--- Input for this task ---

-=-=-=-=-

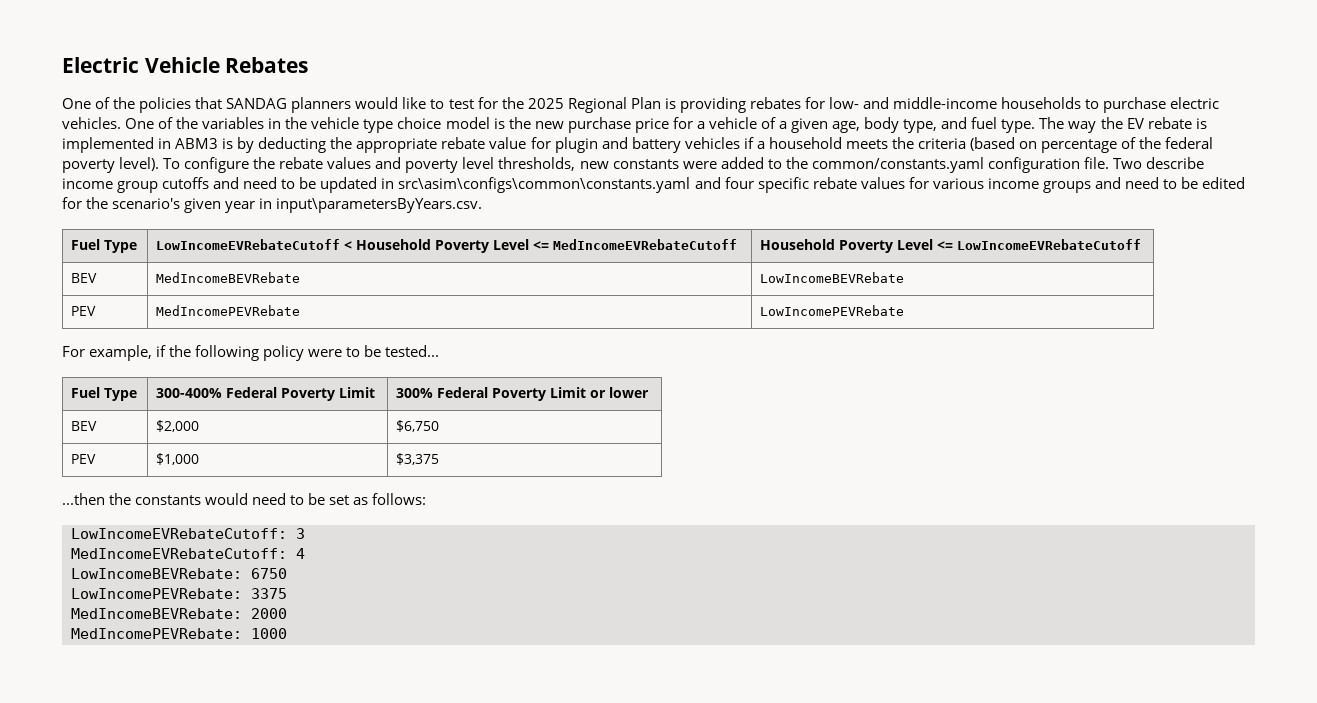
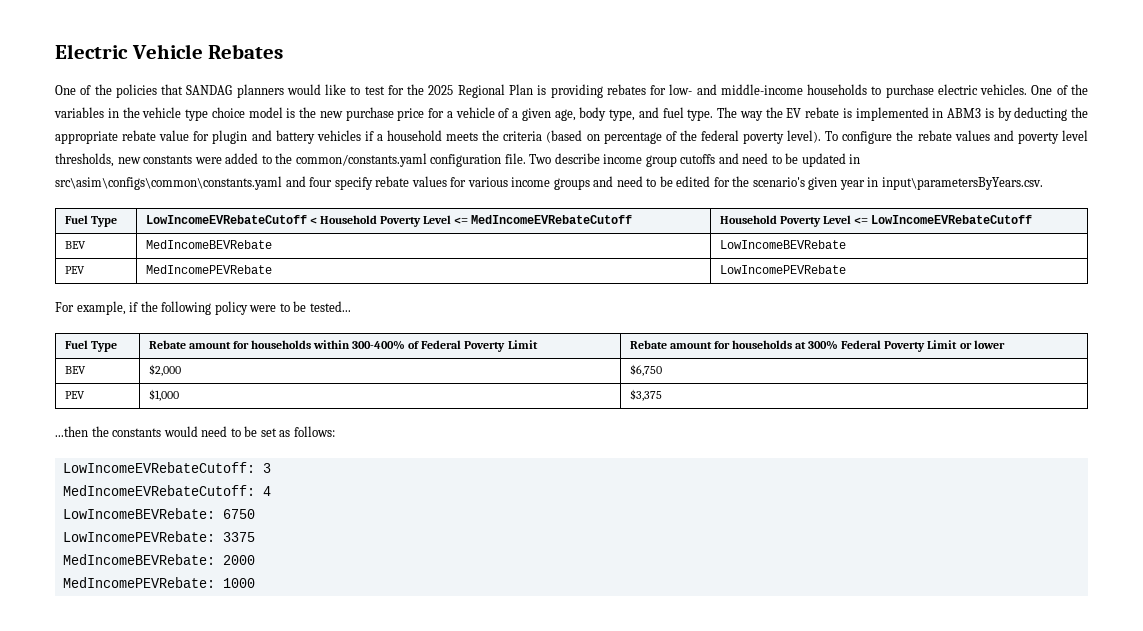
- Two describe income group cutoffs and need to be updated in src\asim\configs\common\constants.yaml and four specific rebate values for various income groups and need to be edited for the scenario's given year in input\parametersByYears.csv.
+ Two describe income group cutoffs and need to be updated in src\asim\configs\common\constants.yaml and four specify rebate values for various income groups and need to be edited for the scenario's given year in input\parametersByYears.csv.
- Fuel Type | 300-400% Federal Poverty Limit | 300% Federal Poverty Limit or lower
+ Fuel Type | Rebate amount for households within 300-400% of Federal Poverty Limit | Rebate amount for households at 300% Federal Poverty Limit or lower

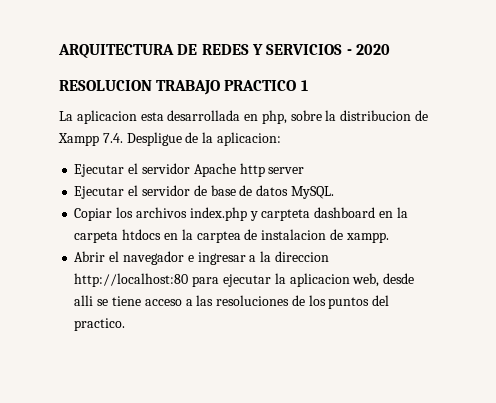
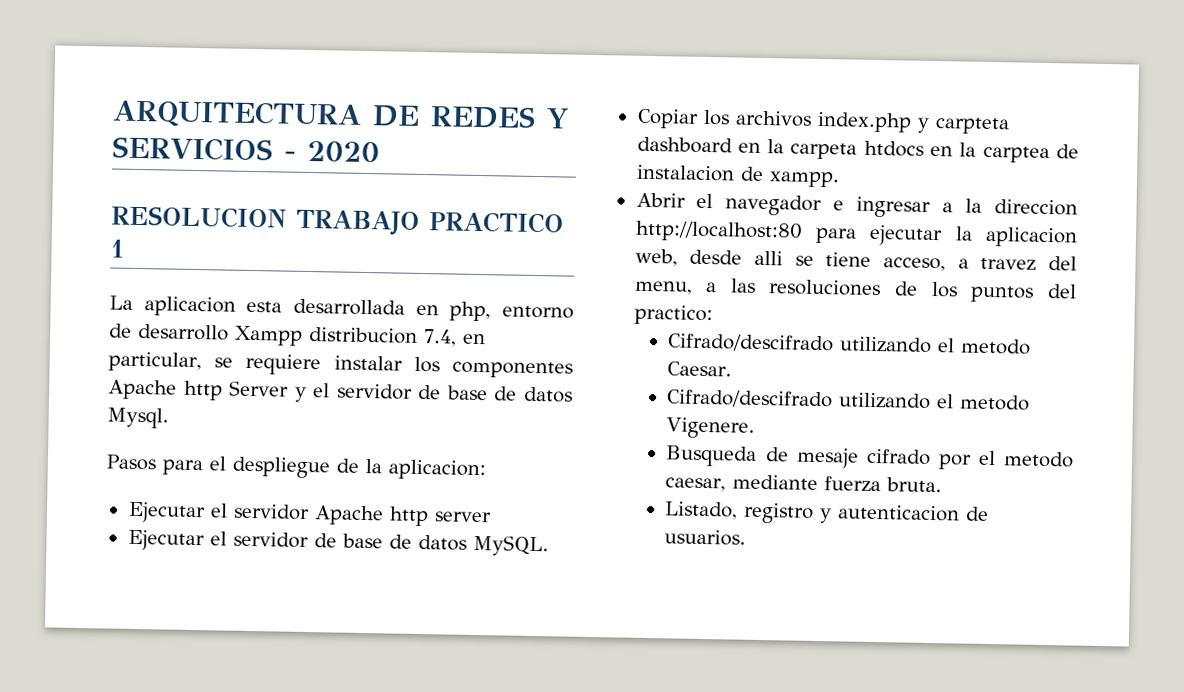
- La aplicacion esta desarrollada en php, sobre la distribucion de Xampp 7.4. Despligue de la aplicacion:
+ La aplicacion esta desarrollada en php, entorno de desarrollo Xampp distribucion 7.4, en particular, se requiere instalar los componentes Apache http Server y el servidor de base de datos Mysql.
+ Pasos para el despliegue de la aplicacion:
- Abrir el navegador e ingresar a la direccion http://localhost:80 para ejecutar la aplicacion web, desde alli se tiene acceso a las resoluciones de los puntos del practico.
+ Abrir el navegador e ingresar a la direccion http://localhost:80 para ejecutar la aplicacion web, desde alli se tiene acceso, a travez del menu, a las resoluciones de los puntos del practico:
+ Cifrado/descifrado utilizando el metodo Caesar.
+ Cifrado/descifrado utilizando el metodo Vigenere.
+ Busqueda de mesaje cifrado por el metodo caesar, mediante fuerza bruta.
+ Listado, registro y autenticacion de usuarios.

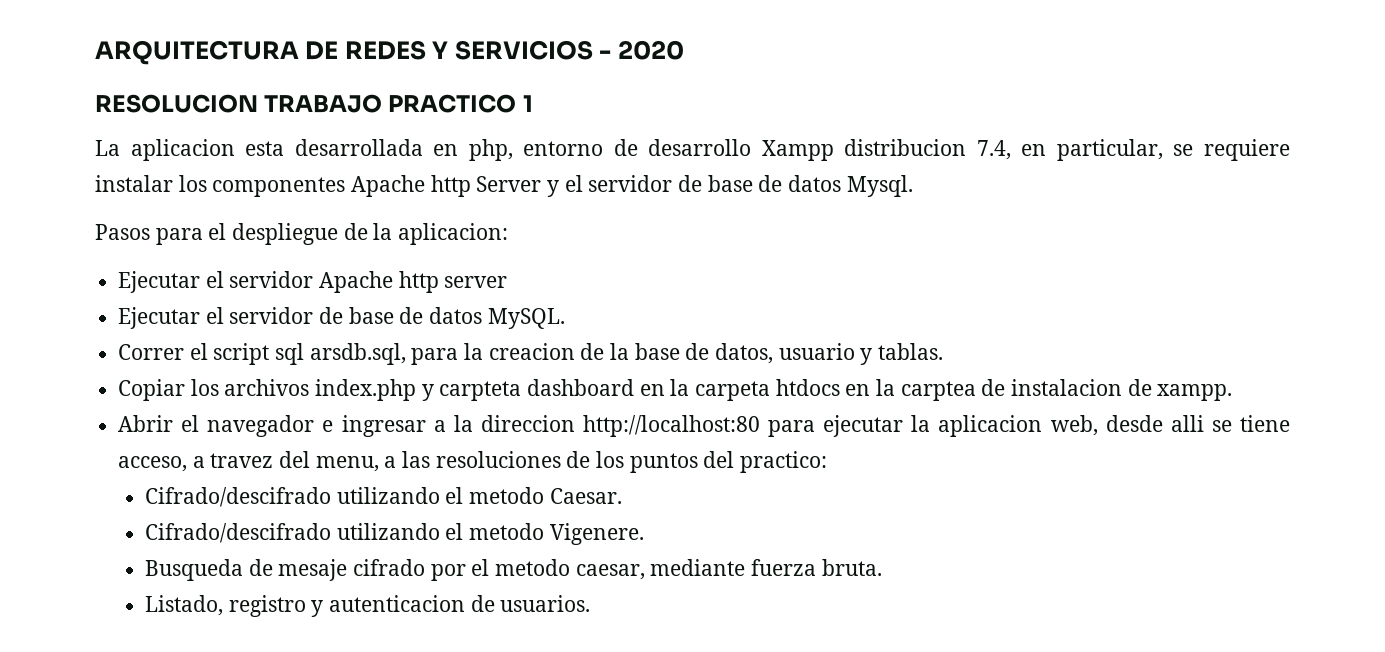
+ Correr el script sql arsdb.sql, para la creacion de la base de datos, usuario y tablas.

-=-=-=-=-

Going from the line with "tiene acceso, a" to the last line of the listing, write out each line exactly and nothing else. Leave out all pictures.

+ Abrir el navegador e ingresar a la direccion http://localhost:80 para ejecutar la aplicacion web, desde alli se tiene acceso, a travez del menu, a las resoluciones de los puntos del practico:
+ Cifrado/descifrado utilizando el metodo Caesar.
+ Cifrado/descifrado utilizando el metodo Vigenere.
+ Busqueda de mesaje cifrado por el metodo caesar, mediante fuerza bruta.
+ Listado, registro y autenticacion de usuarios.

+ Correr el script sql arsdb.sql, para la creacion de la base de datos, usuario y tablas.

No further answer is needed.